Unfolding korus


Spring 2018. Fiordland, New Zealand

My nephew had his college graduation this spring, a lovely milestone when one glances back at all things that have led to that moment and looks forward to what lies ahead. I remember my own graduations from years past, as many of you probably do yours. I recall the ‘feeling’ more than the details – that feeling of life unfolding, when the pulse of anticipation propels one into a flight of discovery. In a sense, one can also experience this feeling through traveling, for isn’t traveling just a series of unfoldings and discoveries.

 

Last April, I embarked on another of these trips of discovery. This time with six good friends from medical school who were all crazy enough to do the 5-day Milford track with me in the Fiordland region of New Zealand’s South Island. The hike has been described as moderately strenuous, remote (no wifi or mobile reception), with unpredictable, often rainy, weather. It has also, been dubbed, the ‘finest walk in the world’.
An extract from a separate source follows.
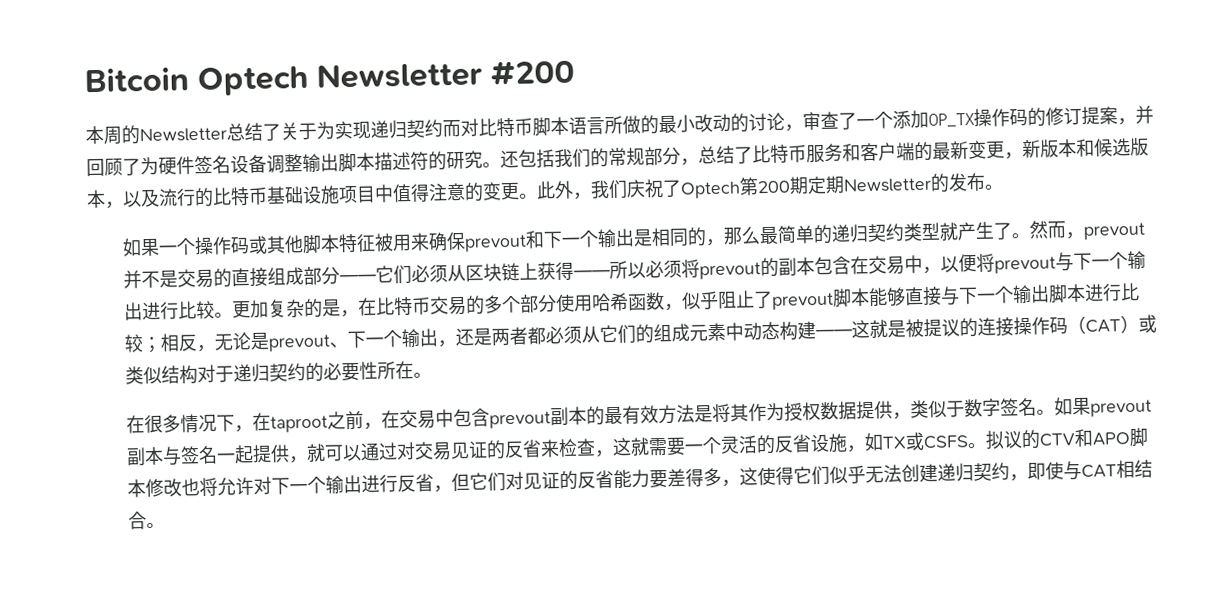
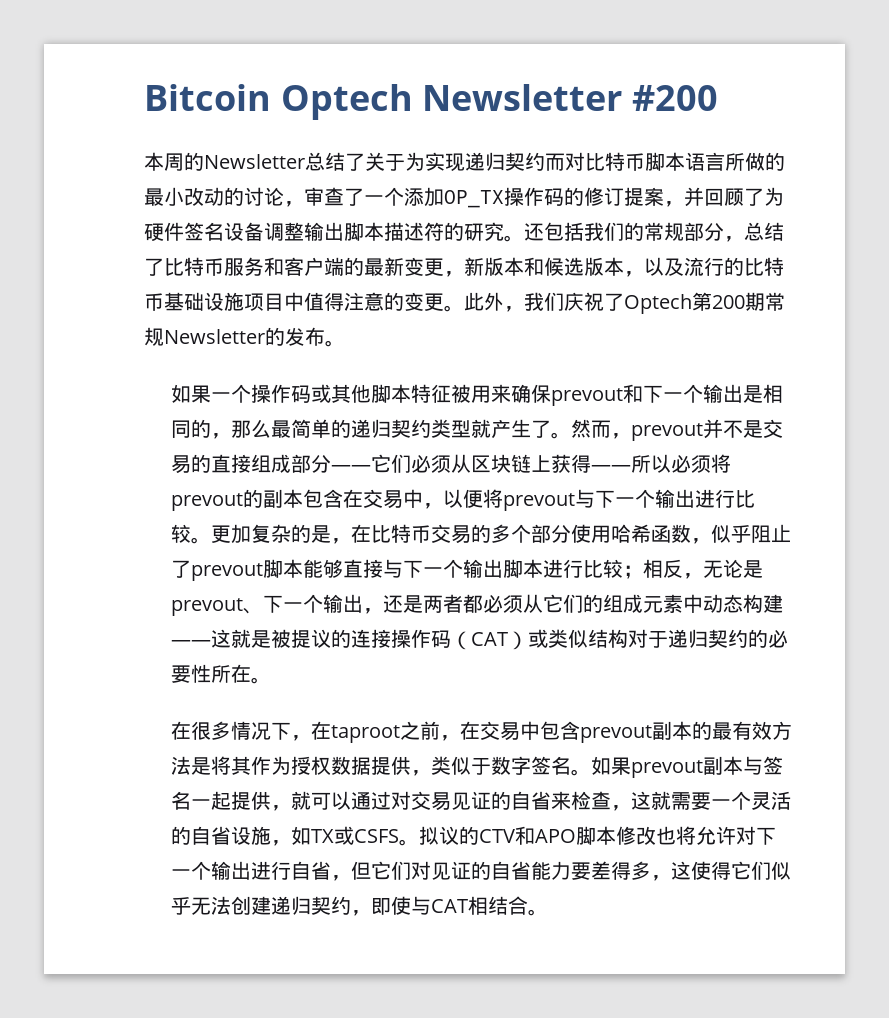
[807,175,845,195] 定期 -> [765,292,785,311] [144,327,164,346] 常规
[503,440,524,459] 反 -> [511,791,532,810] 自
[773,435,794,453] 反 -> [191,826,212,845] 自
[396,474,416,493] 反 -> [291,861,312,880] 自
[576,471,596,489] 反 -> [491,861,512,880] 自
It seems poetic that one of the symbols of New Zealand is the koru, a fledgling fern on the cusp of blooming. And just like the koru, the unfolding of a trip brings with it promise and excitement. 
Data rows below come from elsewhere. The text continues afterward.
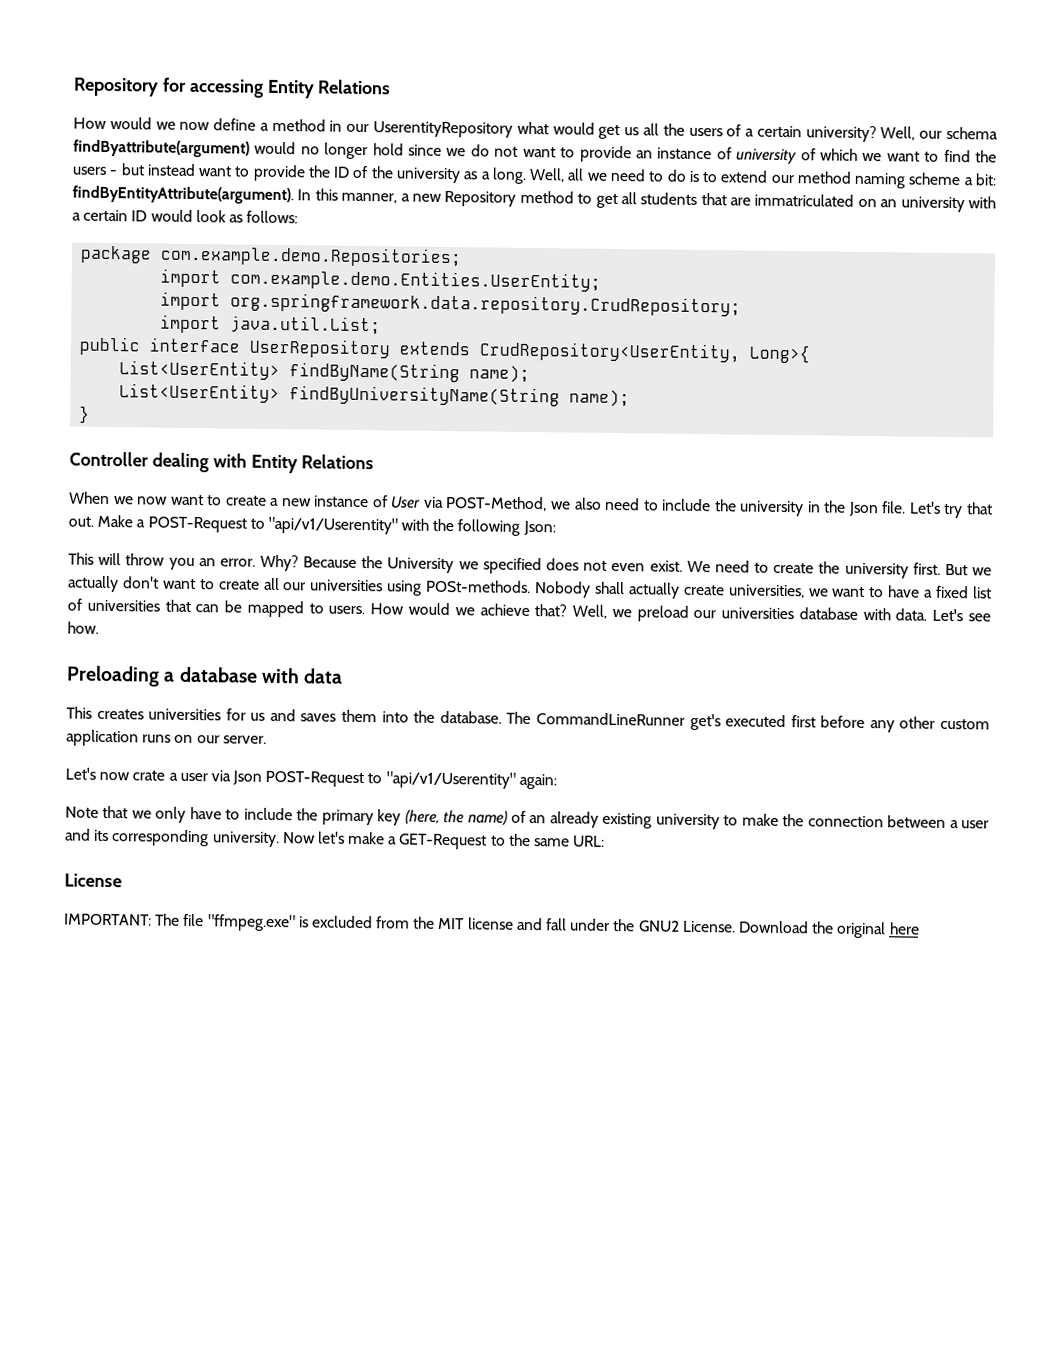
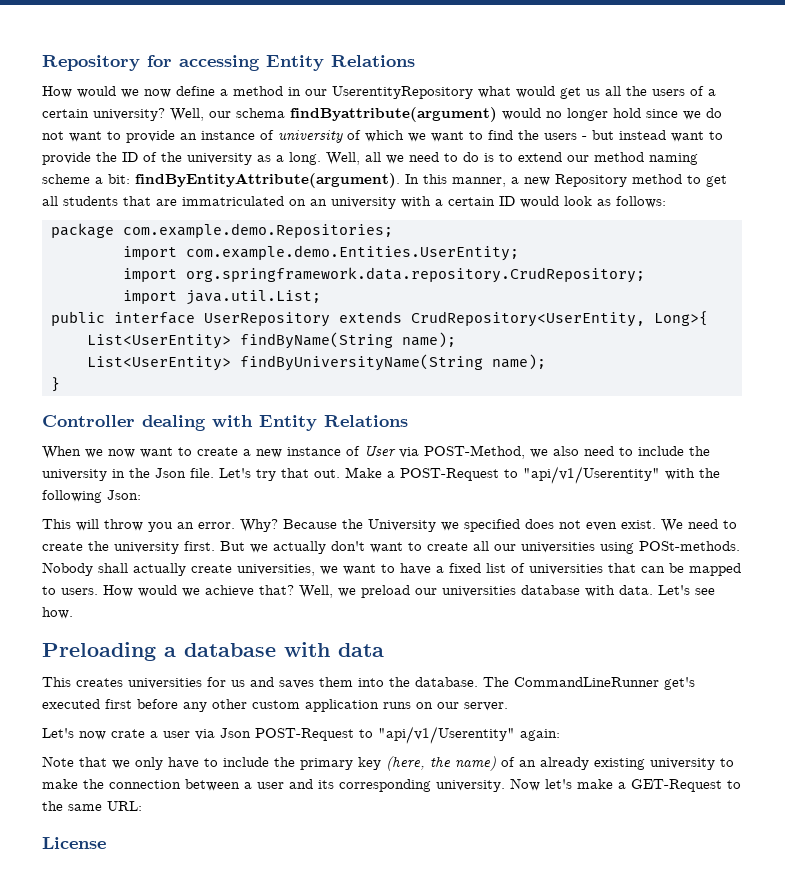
[64,913,920,939] // IMPORTANT: The file "ffmpeg.exe" is excluded from the MIT license and fall under the GNU2 License. Download the original here -> (106, 843) none

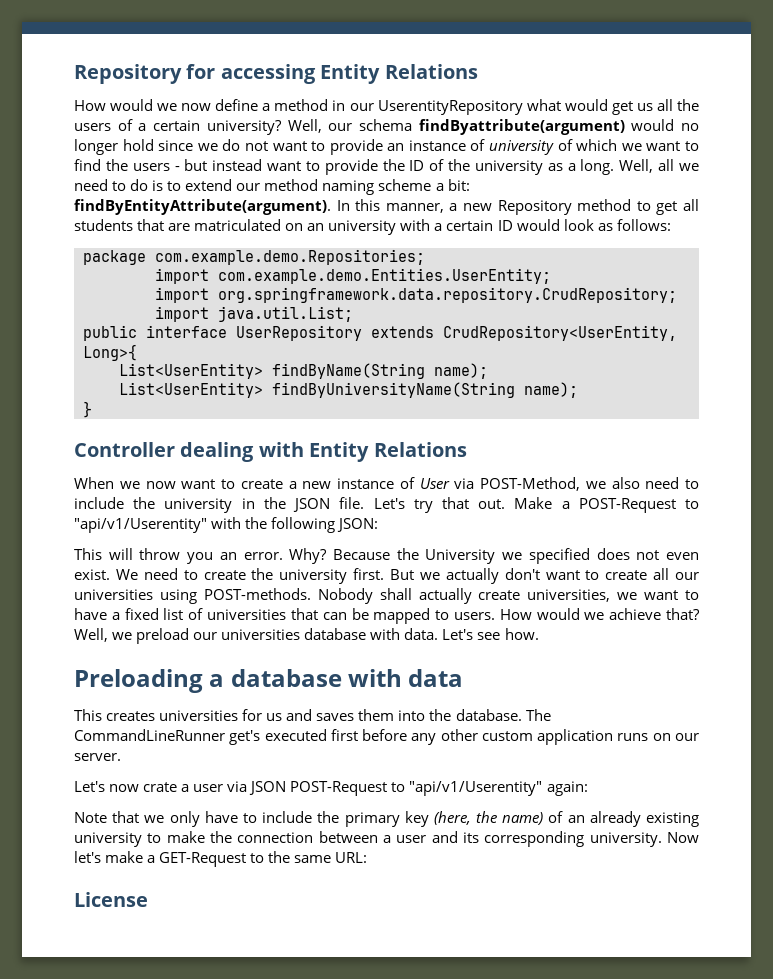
[182,196,284,206] immatriculated -> [194,219,282,231] matriculated
[155,468,186,478] Json -> [293,498,331,512] JSON
[107,490,141,500] Json: -> [337,518,379,532] JSON:
[639,541,740,551] POSt-methods. -> [203,588,311,600] POST-methods.
[220,728,251,738] Json -> [249,781,287,795] JSON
This particular unfolding started in our Jucy pods in Queenstown where we spent the night cooped up in our individual cells before boarding a morning bus that would take us to the start of the hike in Te Anau. The bus ride teased us with glimpses of what was in store for us. From our seats, we saw stunning vistas that were beautiful but remote as the glass windows provided a physical barrier and the speed of the bus made the scenes ephemeral.

 

We had our orientation at Glade House, a charming lodge nestled amidst tranquil pasture and beguiling mountains. Our schedule and plenty of hiking advice were laid down for us. We had time to mingle with the other hikers and guides before retiring to our cozy rooms, dormitory-style. The following morning, we quickly learned what our routine would be for the next few days. Waking up to the scent of strong coffee, scones, and bacon, we prepared our sandwiches for lunch and learned the art of dressing up in layers for a serious hike (base layer and foot fleece included!) 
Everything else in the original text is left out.